An in-your-face vote Stadium: A liquor license request for the new Redskins facility gave the Prince George's delegation a chance to send a message, by a 6-5 margin, to owner Jack Kent Cooke.

The Political Game

March 18, 1997|By C. Fraser Smith | C. Fraser Smith,SUN STAFF

LIQUOR, LIKE BLUE smoke and mirrors, is a staple of politics.

Liquor licenses, that is. Licenses for bars, for restaurants, for clubs, for package stores and even for mega-million-dollar sports stadiums -- all are grist for the petty mills of self- aggrandizement, patronage and jockeying for position.

Last week, for example, at Prince George's County's House delegation meeting, an application from Jack Kent Cooke was on the agenda.

Cooke wants a license that would allow him to serve alcoholic beverages at his new Redskins Stadium in Landover seven days a week. But even a man as wealthy as Cooke needs a few votes to move a bill, in this case a local measure granting the license.

The bill did pass the delegation, but not before it was amended. Transformed would be a better word: seven days became five in the amended bill. In the delegation's wisdom, the county's $200 million or so stadium needed authority for no more than five days -- though Cooke's representatives urged the delegation to recognize that patrons were likely to be on stadium grounds for more than football games Sunday and might want a beer or a glass of wine.

So why would the county's distinguished representatives vote to limit Cooke's beverage franchise? Because, it is said, the county delegation chairman, Nathaniel Exum, wants to run against incumbent state Sen. Decatur Trotter in the 1998 election. With resentment of Cooke as a carpetbagging mogul still running high in stadium neighborhoods, any inconvenience directed Cooke's way might be a joy for constituents to behold -- and a feather in the hat of the tormentor.

Not all members of the delegation were as enthused about this high-level lawmaking as some, however, and only 11 of the delegation's 20 members actually voted. Several passed, and then passed again. A few walked out of the room. One was at a doctor's appointment. When vote totals reached 6-5 in favor of the amendment, Exum ended the voting.

In a sense, the vote limiting Cooke's business was an in-your-face to the state of Maryland as well as to the team owner.
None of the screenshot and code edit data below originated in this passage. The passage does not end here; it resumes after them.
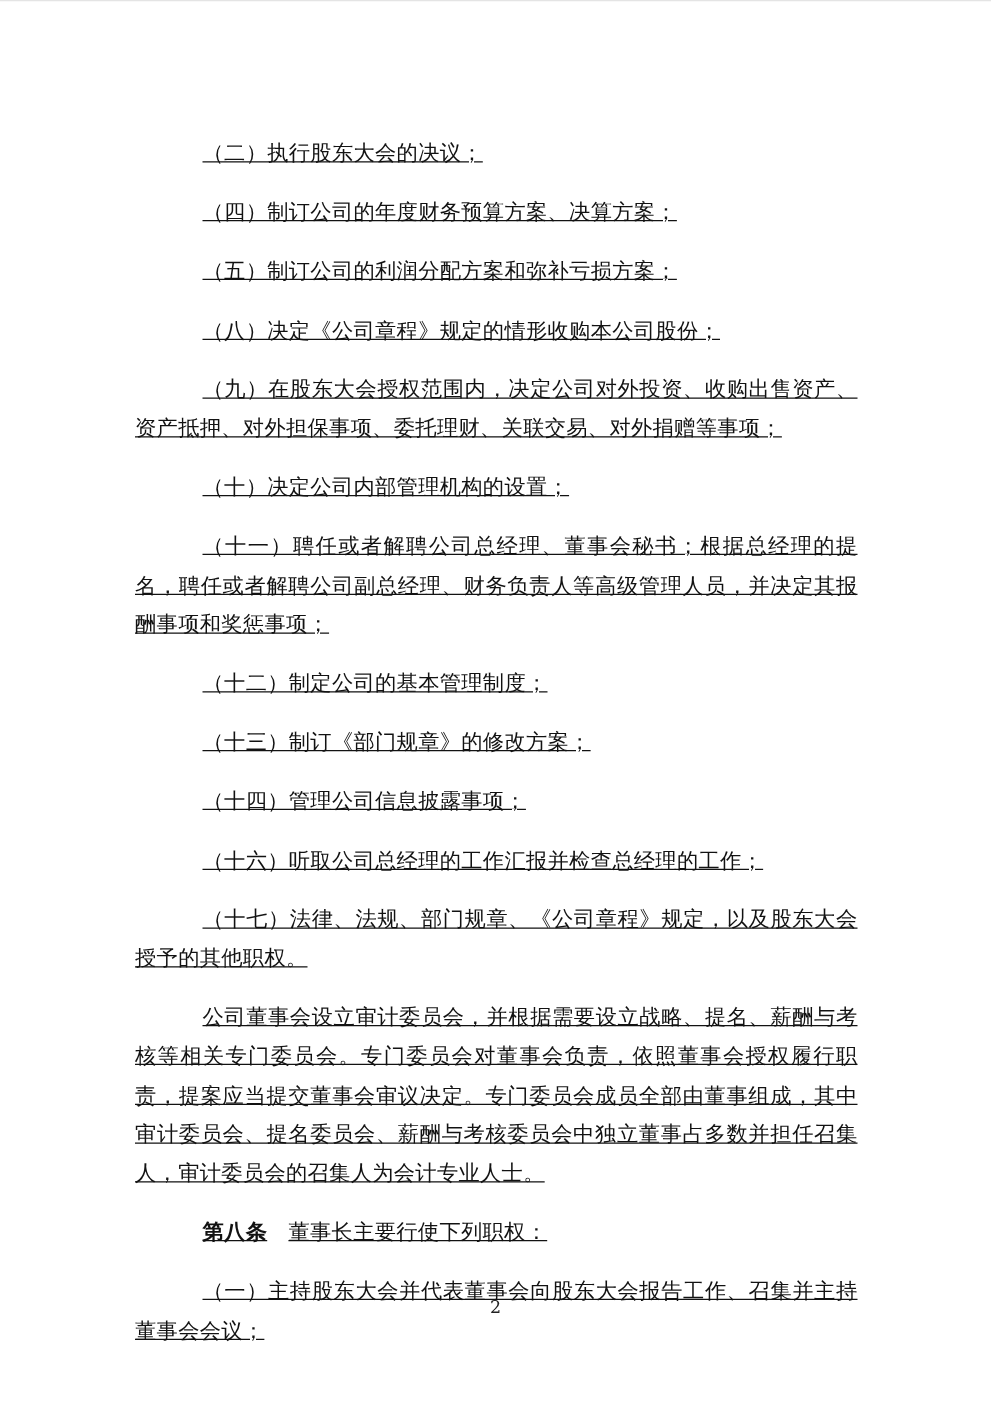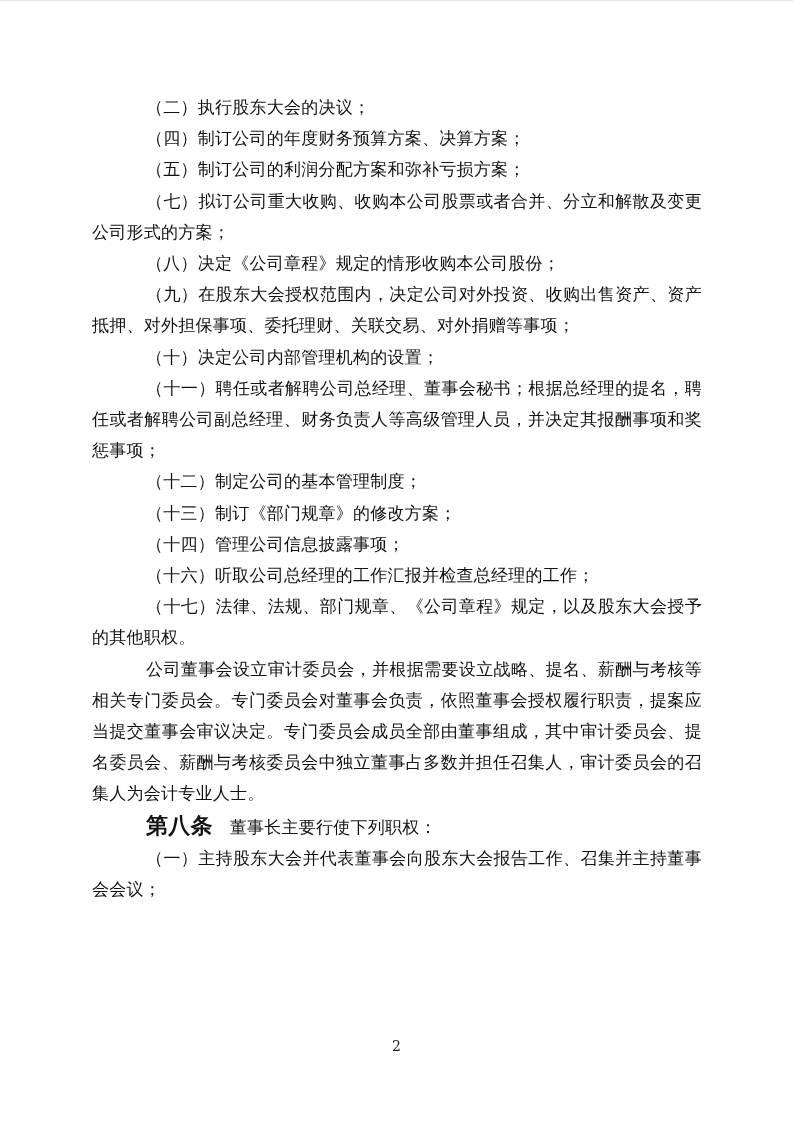"（二）执行股东大会的决议；" .para { margin: 0 -> 16px; text-decoration: none -> underline }
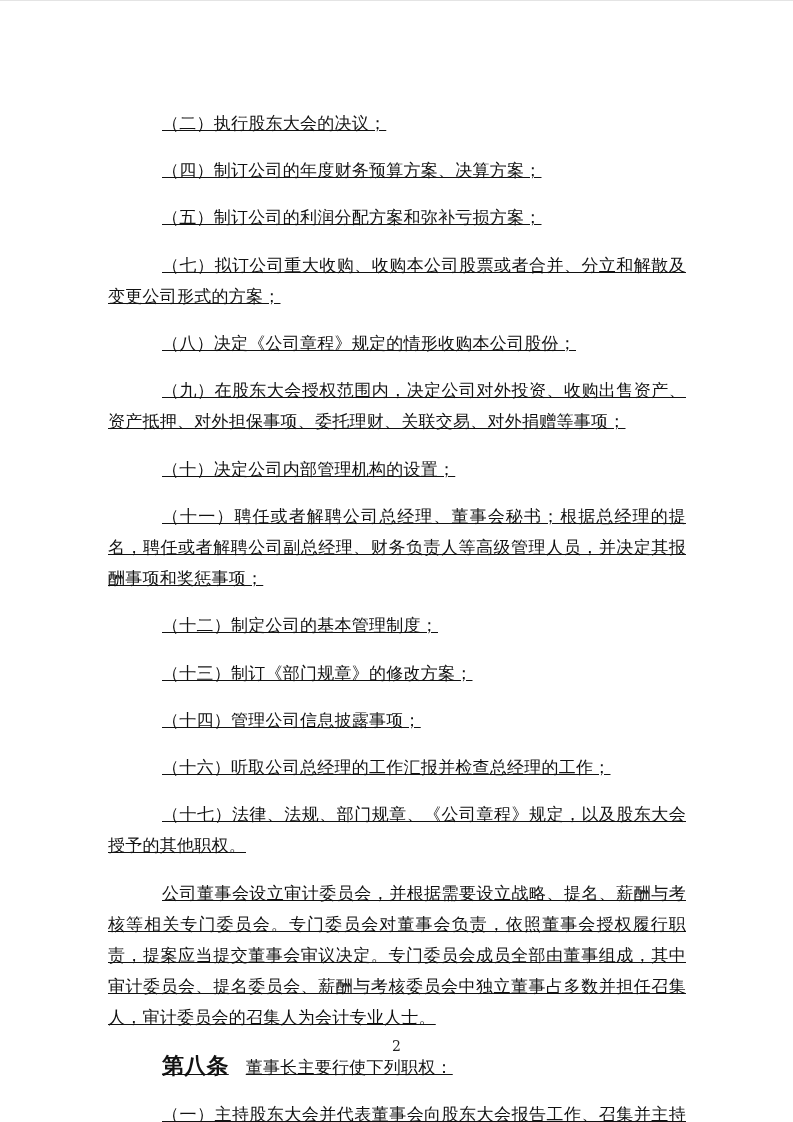"（七）拟订公司重大收购、收购本公司股票或者合并、分立和解散及变更公司形式的方案；" p.para { html: <p>（七）拟订公司重大收购、收购本公司股票或者合并、分立和解散及变更公司形式的方案；</p> -> none }
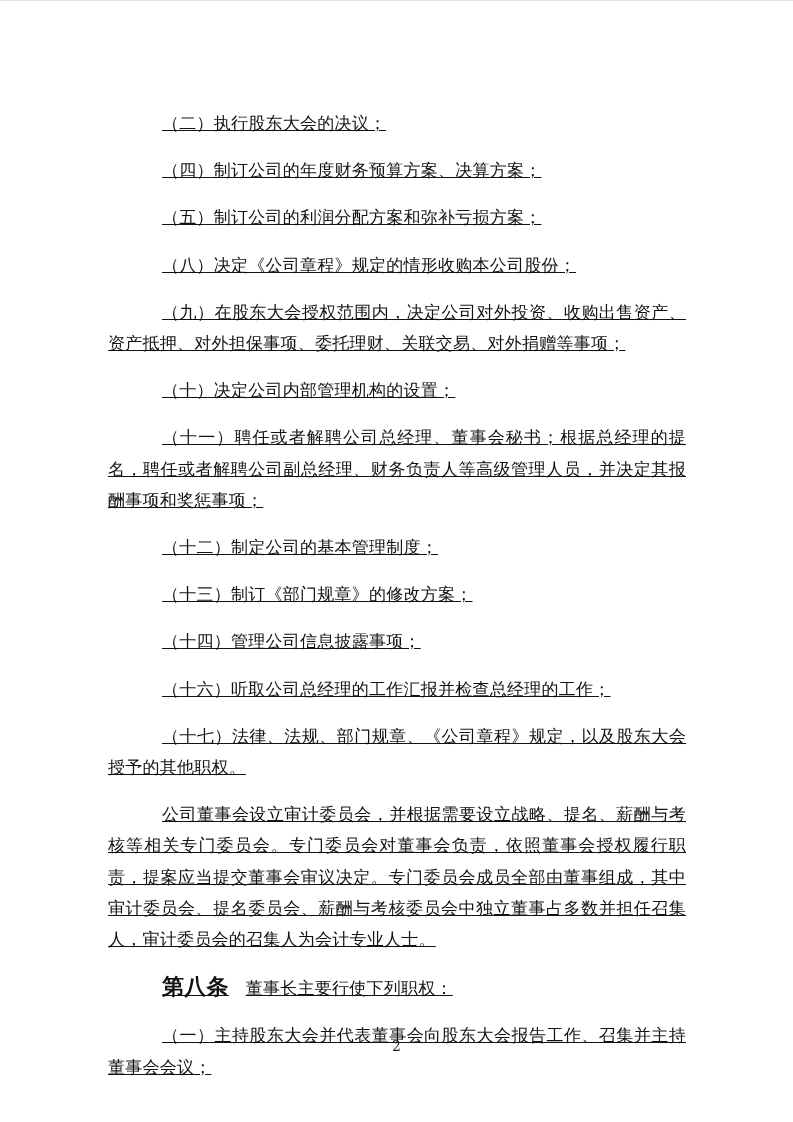"第八条" .clause-label { font-size: 22px -> 17px }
Maryland taxpayers are paying $72 million or so to improve adjacent highways -- and thus the state has a stake in the stadium's success.

A bit peeved by these shenanigans, House Speaker Casper R. Taylor Jr. and Senate President Thomas V. Mike Miller said they would do whatever they could to strip away the amendment.

Who gets the credit for a tax cut?

If Maryland passes an income tax cut this year, the savings will be $334 for a family of four earning $40,000 a year when the cut is fully in effect.

What seems to matter, though, is who gets credit. At least three of the players in this year's Assembly want a bill to pass: Gov. Parris N. Glendening; House Speaker Taylor; the once and future GOP candidate for governor, Ellen R. Sauerbrey; and assorted others.

Already, philosophers of the Assembly are quizzing their colleagues on who to anoint as the Giver of Relief, 1997?

A popular order of merit:

1. Taylor, for getting the votes and keeping the issue alive in his chamber.

2. Ways and Means Committee liberals, for making the bill more palatable to all by directing the savings away from the wealthy to middle-income Marylanders and their children.

3. Sauerbrey, for making clear that tax cuts would be an issue in the 1998 race for governor.

4. Business and Economic Development Secretary James T. Brady, for forcing Glendening to advocate such a cut.

5. House Republicans, for carrying Sauerbrey's message.

6. Marginal House Democrats, for eagerly offering their votes so they can bring home a tax cut for voters who might otherwise look toward a Republican challenger.

7. Glendening, for trying to be happy with a thoroughly restructured bill.

Youthful delegates see no need to update photos

In one of the 1997 legislative session's boldest initiatives, Democratic Del. Maggie McIntosh asked her colleagues last week to approve legislation requiring legislators to give the State Archives an up-to-date photograph for use in the biennial state ledger of governmental names and faces known as the Maryland Manual. Some of her colleagues, anxious to hold off the ravages of time, were failing to update their pictures. Some of these looked, based on current evidence, as if they were taken around the time of a first Communion or when they first became eligible for a driver's license.

As final proof, McIntosh arranged for a picture to be shown on the House amendment screen. Suddenly delegates beheld the visage of Del. James W. Campbell, a Baltimore colleague and friend of McIntosh who was, that very day, celebrating his 50th birthday.

Could a man of 50 really be so boyish?

The McIntosh truth-in- portraiture bill failed, but the House had a moment of levity.